= Samuel Crellius =

Polish philosopher & theologian (1660–1747)

Samuel Crell-Spinowski (25 March 1660 in Kluczbork - 9 June 1747 in Amsterdam) was an Arian philosopher and theologian, pastor of the church of the Polish Brethren.

== Biography ==
Samuel Crellius was the son of Christopher Crellius and grandson of Johannes Crellius. Samuel's mother died when he was 6, and his father then took his older brother, Christopher, and one of his sisters to England. Samuel remained with his father in Poland, who later remarried and became father of Paul (1677). It is recorded that Samuel studied in England, but when Christopher Crell Sr. died in 1680 Samuel's elder brother Christopher Crell Jr. appears to have been not in England, but studying medicine in Leiden, and did not return to take up medicine in London till 1683.

Samuel was minister of the Socinian church in Lubniewice (from about 1706 and again from 1718) and Królowa Wola. In Prussia and Lithuania he served as a spiritual leader, as had Samuel Przypkowski and Zbigniew Morsztyn before him. He worked closely with his half-brother Paweł, 17 years his junior, who was a minister of the church in Kosinowo.

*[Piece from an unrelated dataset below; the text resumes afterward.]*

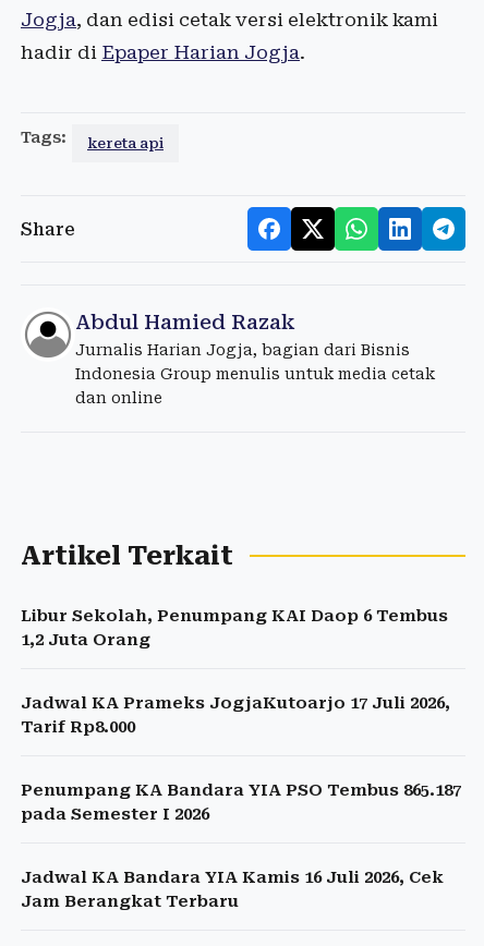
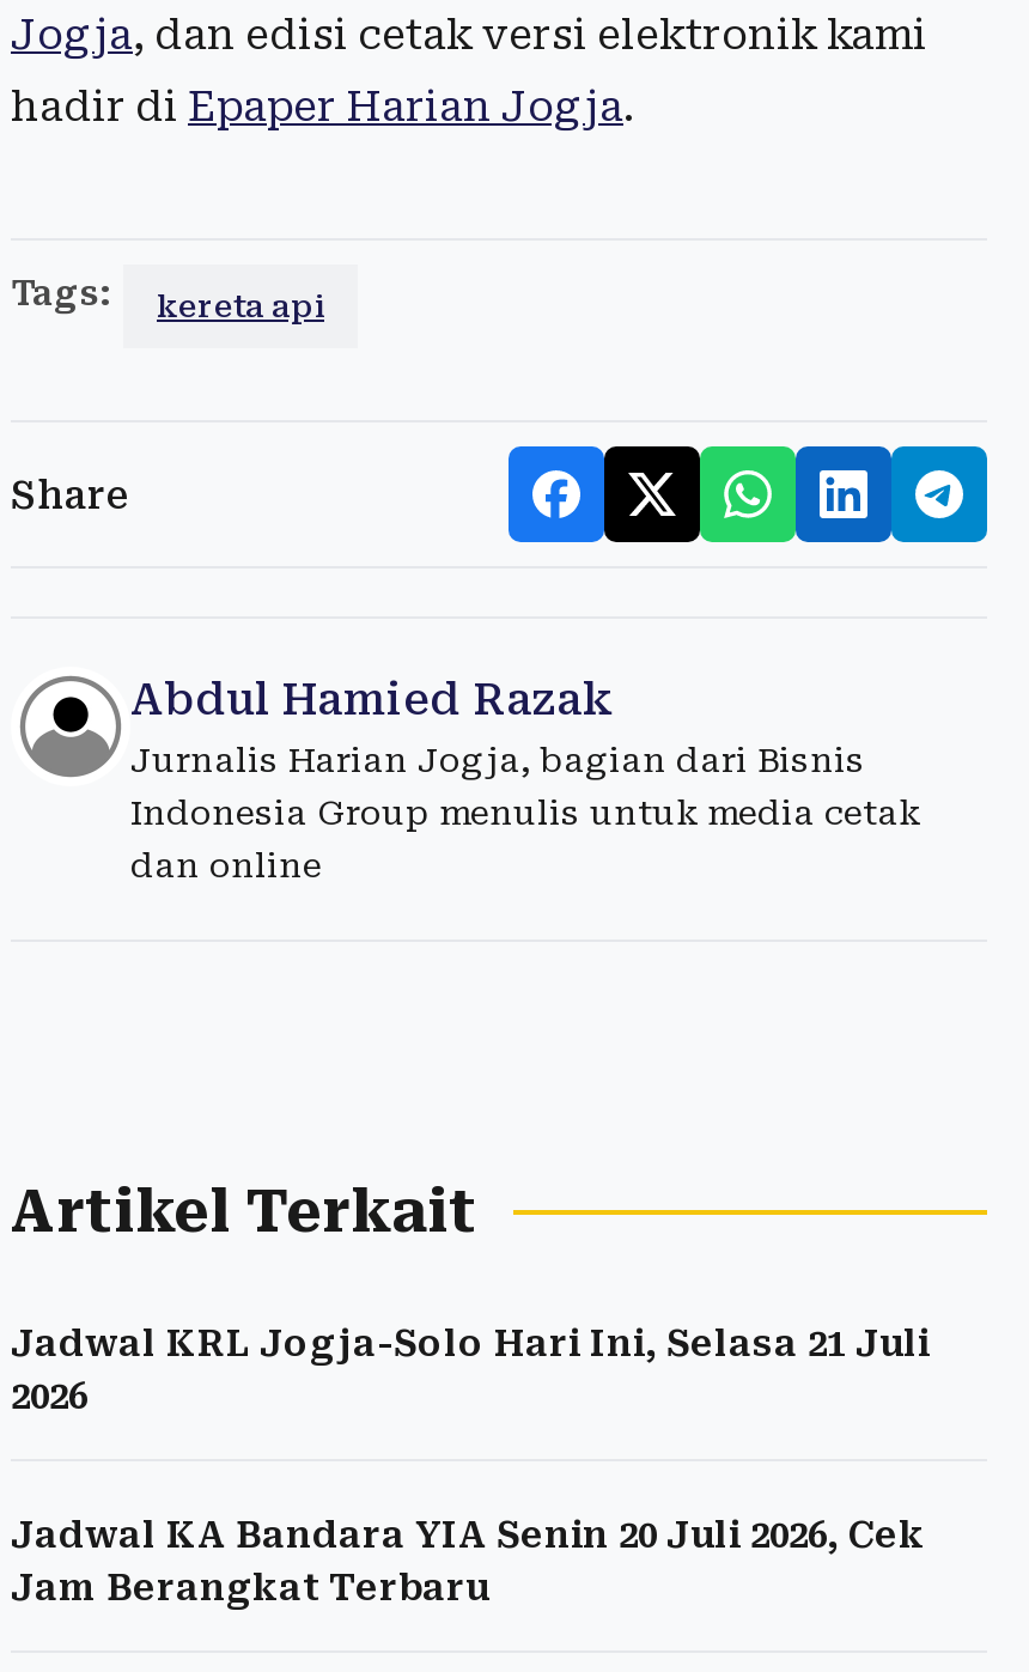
[21,606,461,887] Libur Sekolah, Penumpang KAI Daop 6 Tembus | 1,2 Juta Orang | Jadwal KA Prameks JogjaKutoarjo 17 Juli 2026, | Tarif Rp8.000 | Penumpang KA Bandara YIA PSO Tembus 865.187 | pada Semester I 2026 | Jadwal KA Bandara YIA Kamis 16 Juli 2026, Cek -> [11,1323,930,1557] Jadwal KRL Jogja-Solo Hari Ini, Selasa 21 Juli | 2026 | Jadwal KA Bandara YIA Senin 20 Juli 2026, Cek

Samuel maintained contacts with representatives of the Reformation in England, Germany and the Netherlands, among others with John Locke, Isaac Newton and Anthony Ashley-Cooper, 3rd Earl of Shaftesbury, who was protector also of Paul Crell. Samuel Crell was the author of over 20 works of philosophy and theology in Latin, printed in Amsterdam, London and Königsberg. He died on 9 June 1747 in Amsterdam.

It is recorded in Polish sources that Samuel had two sons, who emigrated to Georgia, US, and spread Socinian teaching there.